[[ Data extract, beginning ]]

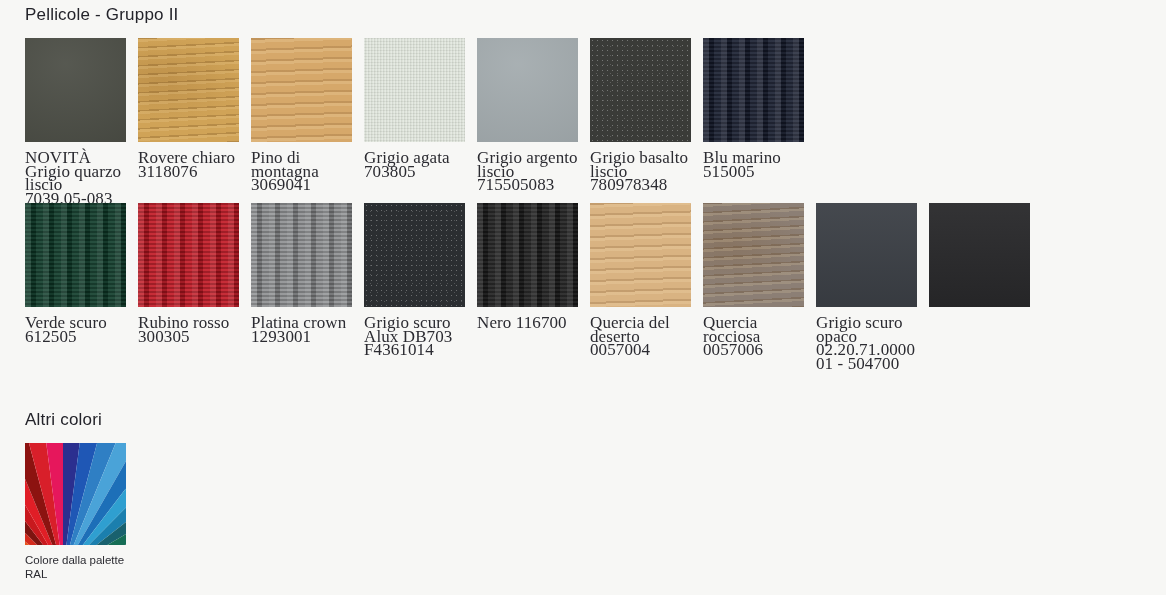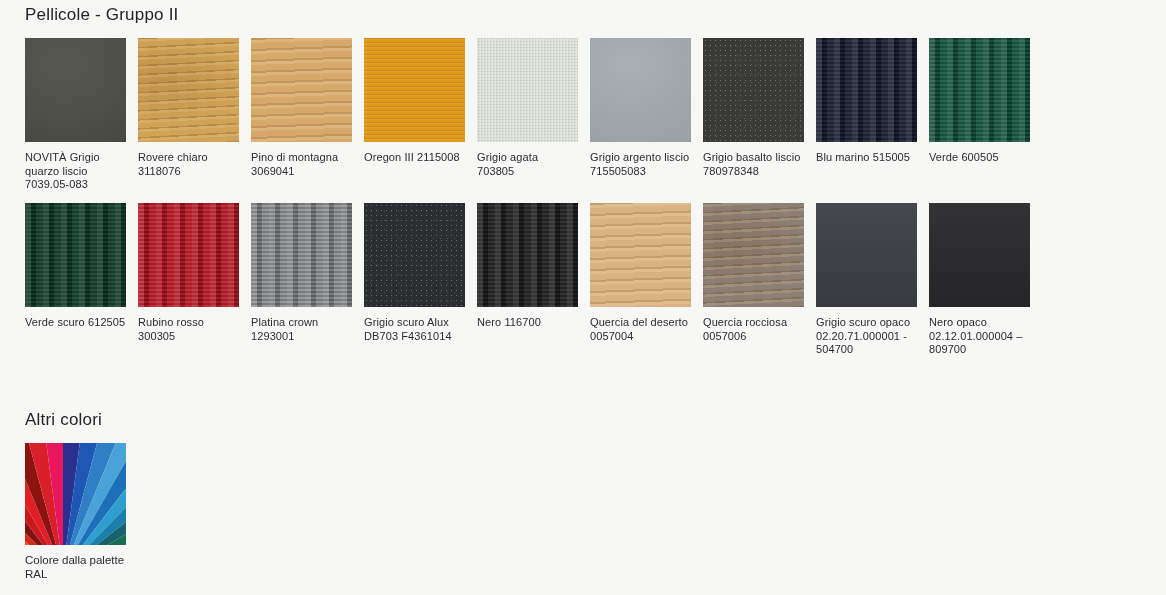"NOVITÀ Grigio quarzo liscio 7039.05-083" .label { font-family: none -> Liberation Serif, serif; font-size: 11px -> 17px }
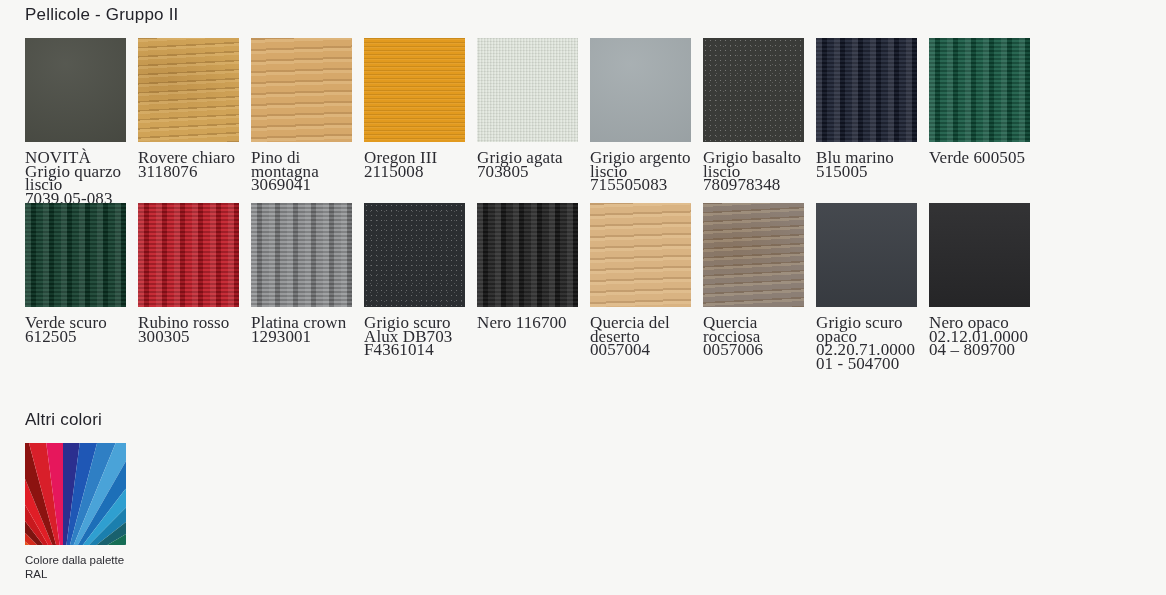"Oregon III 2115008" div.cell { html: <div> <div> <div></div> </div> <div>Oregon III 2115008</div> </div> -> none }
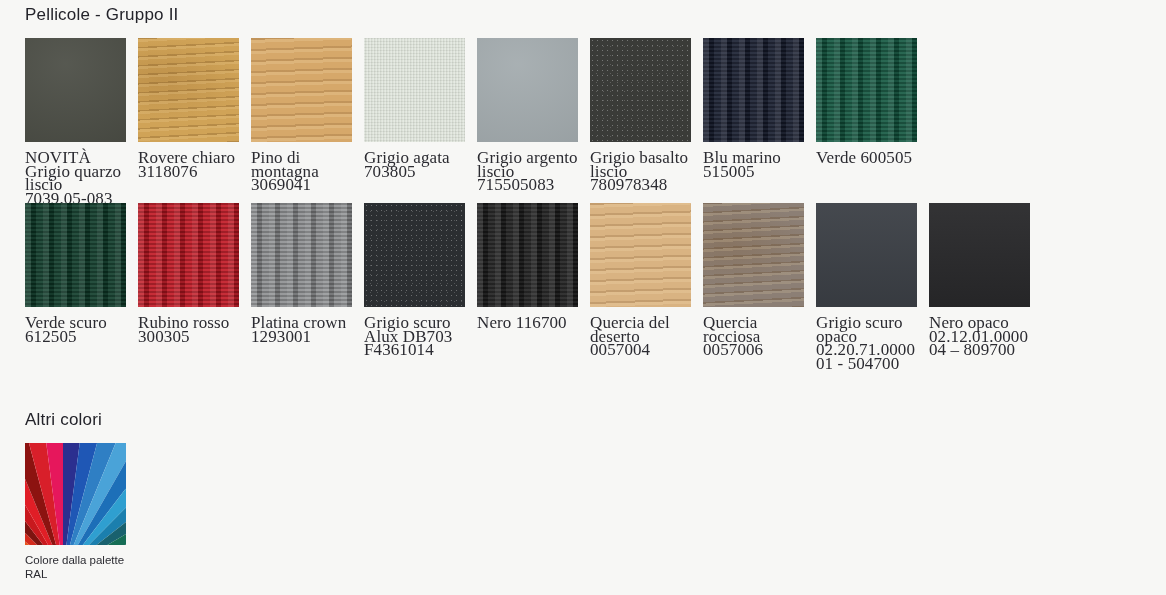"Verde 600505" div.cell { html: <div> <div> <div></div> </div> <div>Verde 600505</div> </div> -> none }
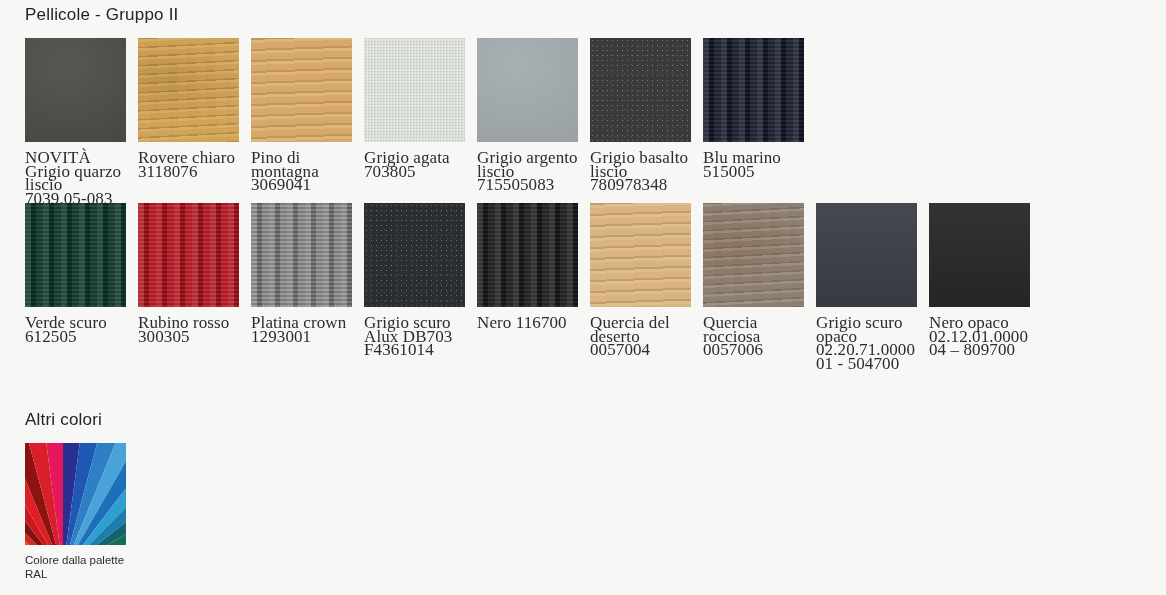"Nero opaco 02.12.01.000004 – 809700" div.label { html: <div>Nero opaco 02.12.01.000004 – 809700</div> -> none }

[[ Data extract, end ]]
[[ Data extract, beginning ]]

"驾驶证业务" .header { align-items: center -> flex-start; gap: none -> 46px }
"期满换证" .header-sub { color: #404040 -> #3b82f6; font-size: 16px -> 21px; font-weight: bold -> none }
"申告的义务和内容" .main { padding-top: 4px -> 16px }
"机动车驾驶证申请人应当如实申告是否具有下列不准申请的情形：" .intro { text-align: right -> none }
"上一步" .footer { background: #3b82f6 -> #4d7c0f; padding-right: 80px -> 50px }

[[ Data extract, end ]]
[[ Data extract, beginning ]]

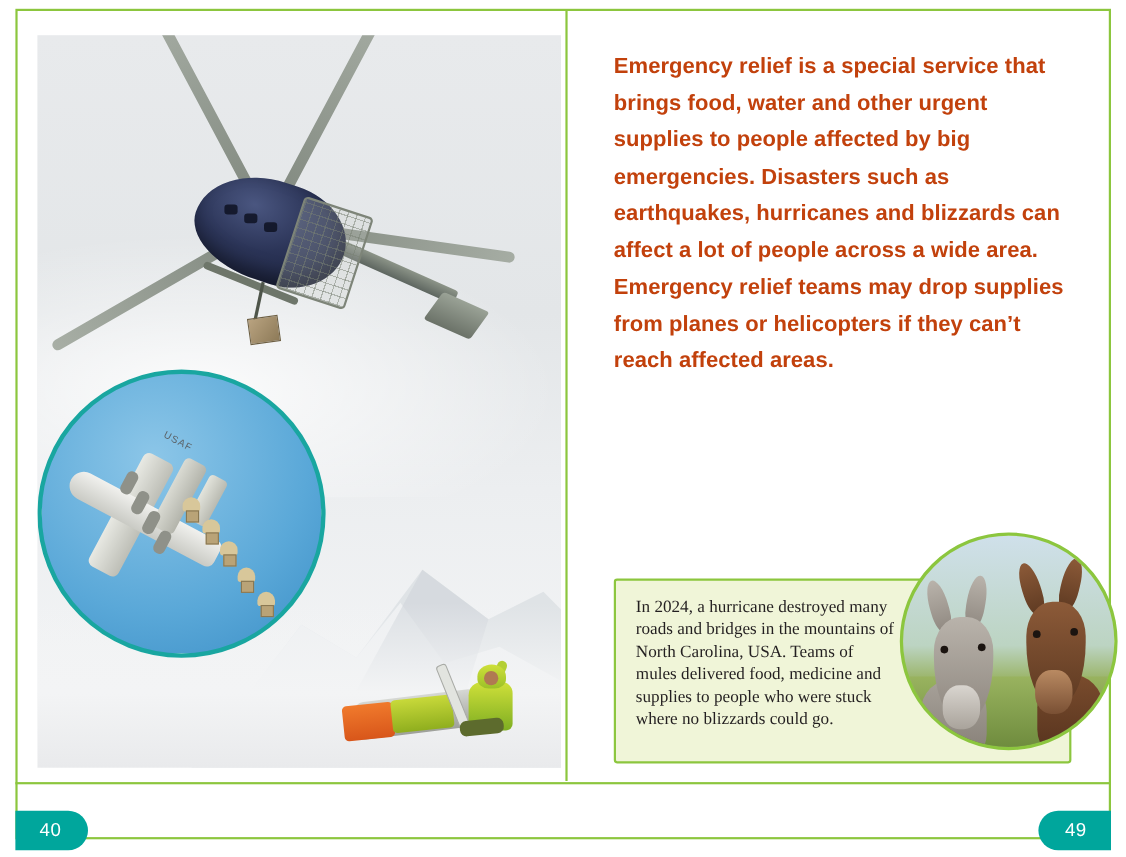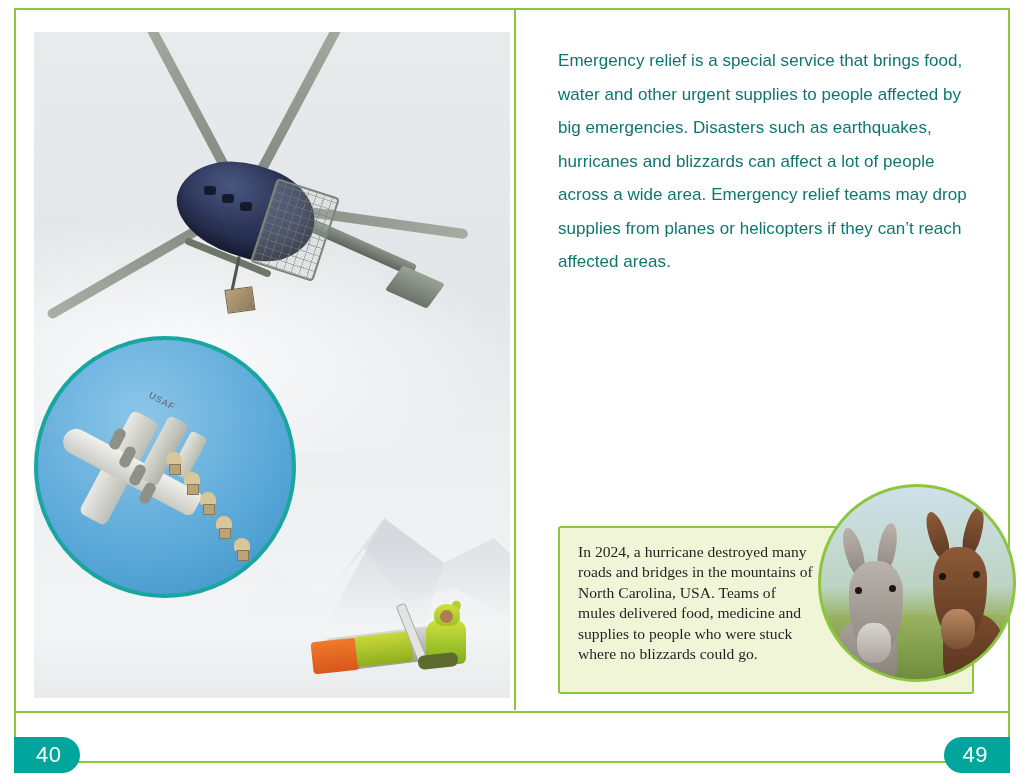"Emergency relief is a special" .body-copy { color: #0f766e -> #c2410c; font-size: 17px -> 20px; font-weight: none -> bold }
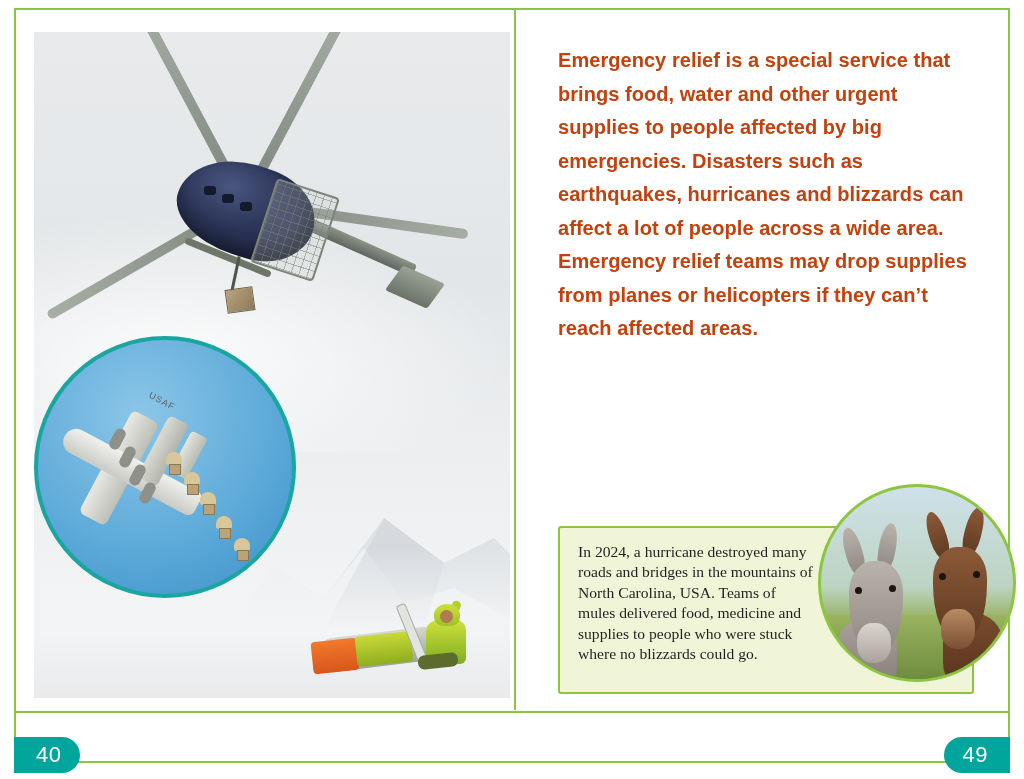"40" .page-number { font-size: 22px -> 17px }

[[ Data extract, end ]]

* What is being asked *
Now transcribe the lines above exactly, starting at the line containing "Grigio quarzo liscio" and ending at the line containing "<div></div> </div> <div>Oregon", both lines included, pictures excluded.

* Exercise solution *
"NOVITÀ Grigio quarzo liscio 7039.05-083" .label { font-family: none -> Liberation Serif, serif; font-size: 11px -> 17px }
"Oregon III 2115008" div.cell { html: <div> <div> <div></div> </div> <div>Oregon III 2115008</div> </div> -> none }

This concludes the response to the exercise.